Bruce Willis is snorkelling when a shadowy figure appears in front of him. It’s a pug in full scuba gear. a very slow chase ensues
I don’t blame sharks. If someone walked into my house and started splashing around in my bath, I’d bite their leg off too.
My ability to do the worm originated from tripping, landing on my face and being too lazy to get up to walk to bed
lawyer talking under his breath: “guiltypeoplesaywhat?”
suspect: what?
lawyer: no further questions your honor
Which essential oils calm down household family members? Chloroform?
It’s chloroform isn’t it?
How enormous was the spider I just found in my bathtub? It put down its Kindle, grabbed a nearby towel, and muttered, “Does nobody in this house knock?”
“i absorbed my twin in utero” dont care. not even impressive. i absorbed a guy just last week. fully grown man. had a family. might absorb them too
I never make New Year’s resolutions. I just carry the ones over from the previous year and add “This time I’m serious”
By age 30 you should have:
$3 in savings
$5,000 in credit card debt
Existential dread
A favorite spoon
One half-dead plant you feel really bad about because your mom keeps asking for grandkids but you’re not ready and you thought this basil plant would be a good place to start
Call me woke but the most offensive name in the kitchen is the Lazy Susan. Susan was not lazy, Susan was smart. Susan is a hero.
*raises the last donut to the sky like Simba*
rich people when they have to pay taxes
Looking for mini donuts and mini muffins at the mini mart but everything is normal sized. Like I don’t have enough to deal with right now.
alien: we have come to destroy all humanity
me: hell yeah
alien: what?

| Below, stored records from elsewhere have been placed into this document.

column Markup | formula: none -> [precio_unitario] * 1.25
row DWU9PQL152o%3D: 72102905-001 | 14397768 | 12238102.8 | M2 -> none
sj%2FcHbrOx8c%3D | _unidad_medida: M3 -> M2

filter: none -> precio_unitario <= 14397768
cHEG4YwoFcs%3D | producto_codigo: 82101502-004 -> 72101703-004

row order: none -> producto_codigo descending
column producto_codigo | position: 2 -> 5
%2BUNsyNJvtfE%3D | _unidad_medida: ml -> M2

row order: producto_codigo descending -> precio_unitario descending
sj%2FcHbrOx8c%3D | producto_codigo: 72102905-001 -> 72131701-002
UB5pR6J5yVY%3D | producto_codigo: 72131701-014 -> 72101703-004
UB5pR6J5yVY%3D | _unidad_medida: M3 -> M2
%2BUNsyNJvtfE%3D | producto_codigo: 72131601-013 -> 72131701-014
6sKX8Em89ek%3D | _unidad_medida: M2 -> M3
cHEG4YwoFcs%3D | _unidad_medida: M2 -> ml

I said we have co-
me: hurry up
They call it Windows 10 cause it takes 10 hours to do a update
Show someone you hate them by buying them an Edible Arrangement.
I got up and made the bed today like someone who wasn’t going to get right back in and take a nap
boss: I’m sorry Alan we’re going to have to let you go
bungee cord tester: N
O
O
o
o
ᵒ
Soulmate sounds like something Satan puts in his coffee.
I always skip leg day at the gym. I keep my body proportionate by skipping every other day at the gym as well.
I’m so poor, the ducks are throwing bread at me.